Assessment of endoglin may have other applications in the management of breast cancer. For example, elevated levels of soluble CD105 have been found in the plasma of breast cancer patients when compared with normal controls, and particularly high levels have been linked with metastatic disease (Li et al, 2000a, 2000b). Furstenberger et al (2006) recently looked at changes in serum levels of soluble angiogenesis-related factors in breast cancer patients receiving anthracycline or taxane-based neoadjuvant chemotherapy. Although there were no differences in baseline levels of soluble CD105 between patients and controls, they found that patients demonstrated significant decrease in circulating levels of soluble CD105 after two cycles of chemotherapy (P<0.01).

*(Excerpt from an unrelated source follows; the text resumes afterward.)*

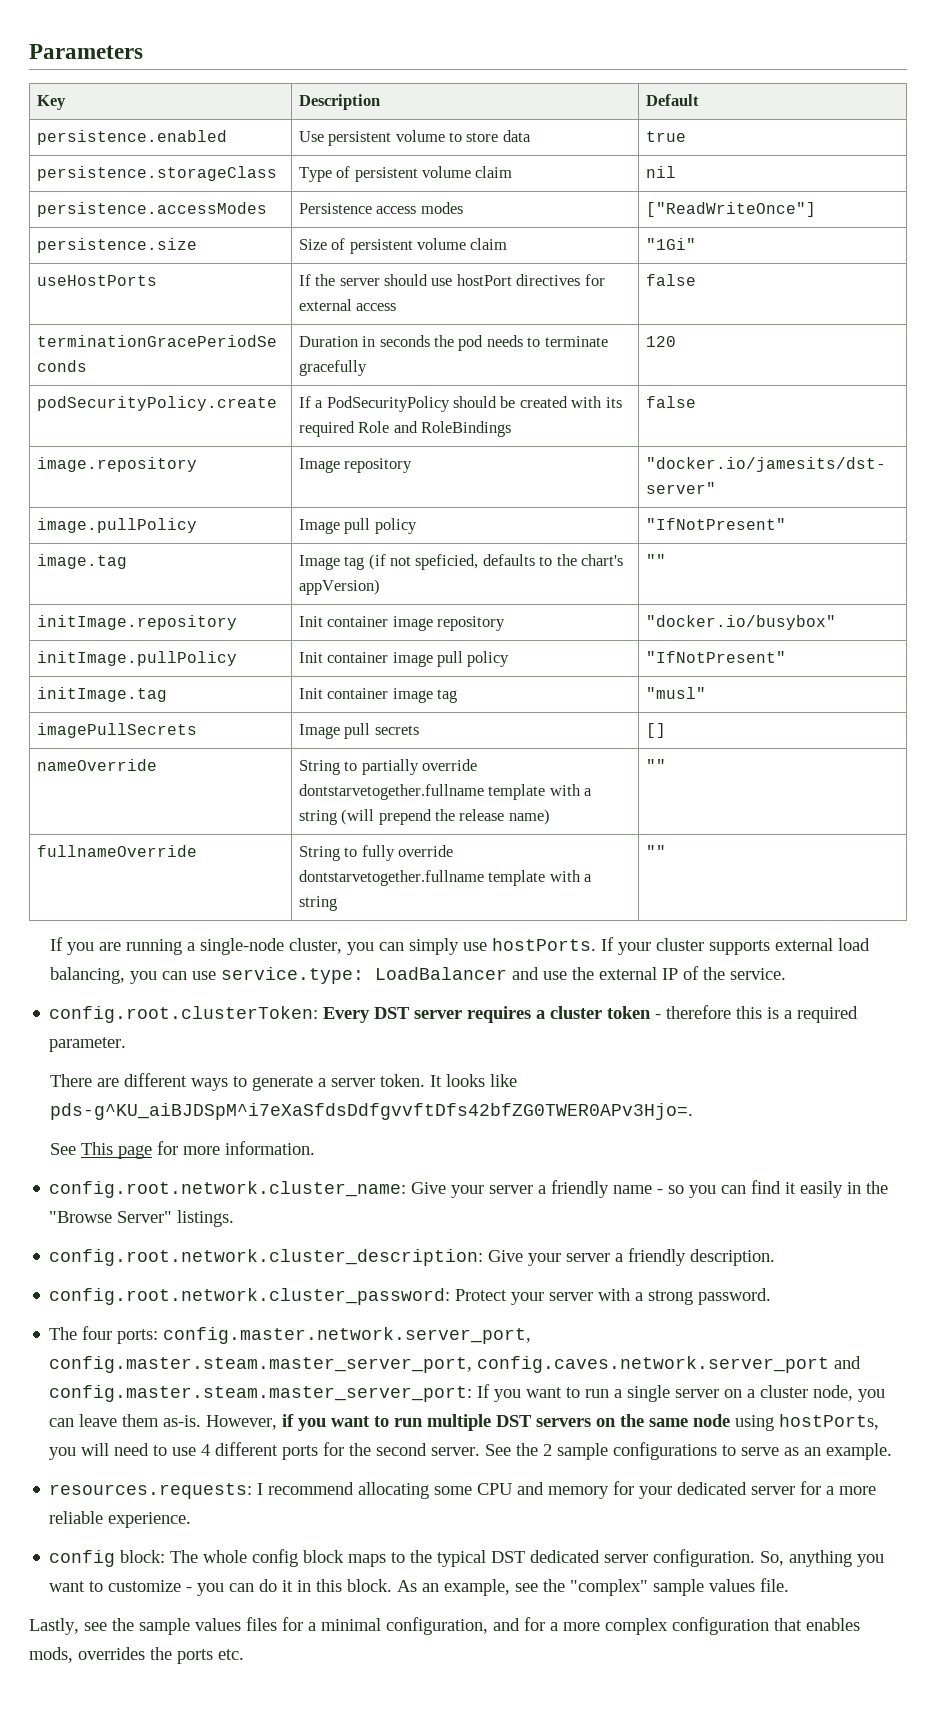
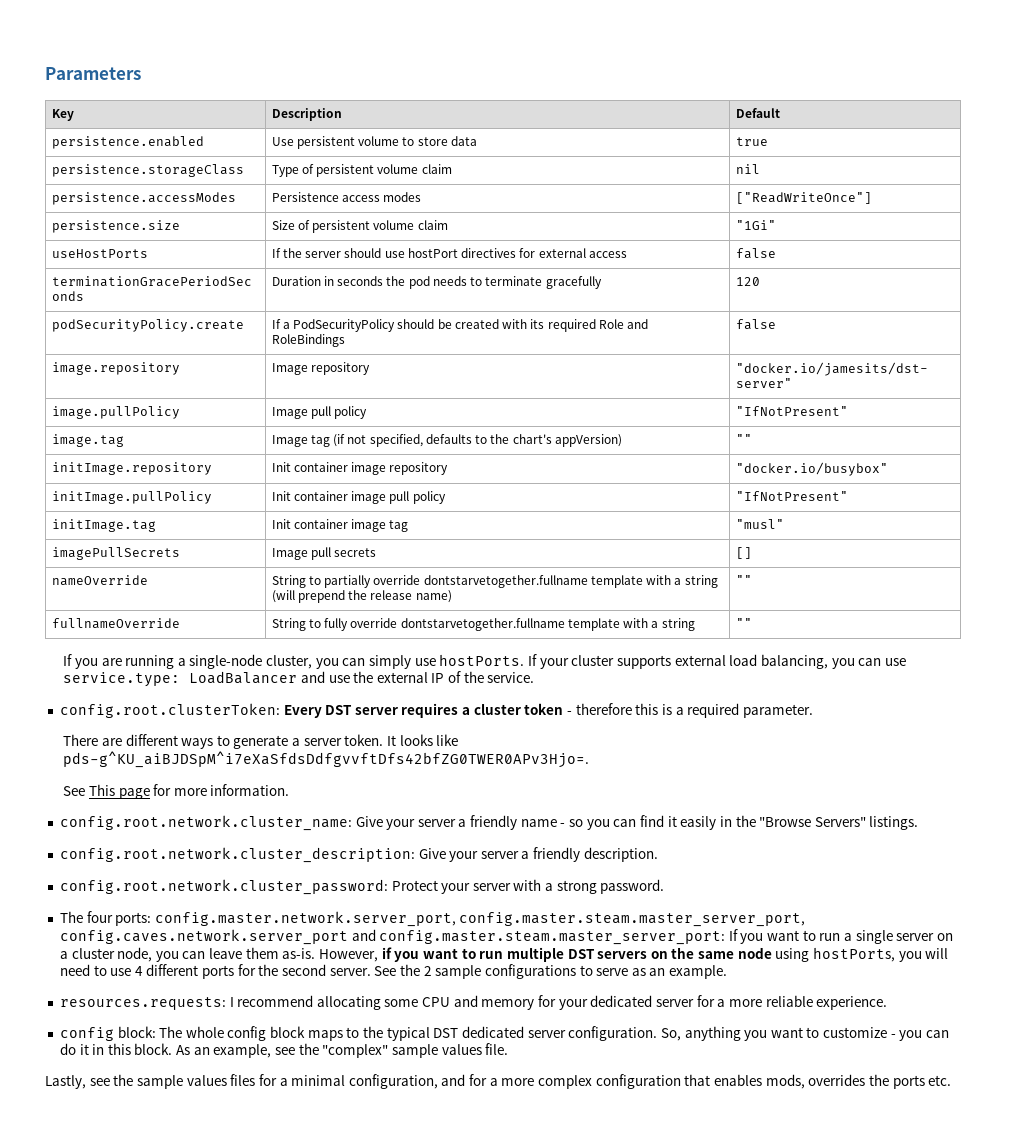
[415,554,479,570] speficied, -> [369,434,423,447] specified,
[117,1211,173,1223] Server" -> [814,817,866,827] Servers"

With the emergence of new data on the efficacy of antiangiogenic agents in breast cancer (Thorpe, 2004), it has become more important to assess tumour vasculature and the relationship with conventional cytotoxic agents. Our findings fit with recent evidence to suggest that newly activated vessels may be structurally and functionally abnormal. Jain (2005) showed that new vessels are leaky, tortuous and have haphazard connections and irregular basement membranes. These abnormalities lead to heterogeneity in tumour blood flow and thus to interstitial hypertension, hypoxia and metabolic disturbance. This in turn might result in poor drug delivery to the tumour, thus explaining why patients with higher baseline CD105 expression might have a worse response to chemotherapy (and is consistent with the poor prognosis found to be associated with high counts in other studies).

In summary, this study suggests that a lower baseline CD105-positive vessel count is favourable for a good clinical response to conventional chemotherapy. The trend towards increased CD105 expression after neoadjuvant chemotherapy in pathological nonresponders could be explained by the induction of angiogenesis in resistant tumours. The introduction of antiangiogenic agents such as bevacizumab in this setting should be investigated in prospective studies.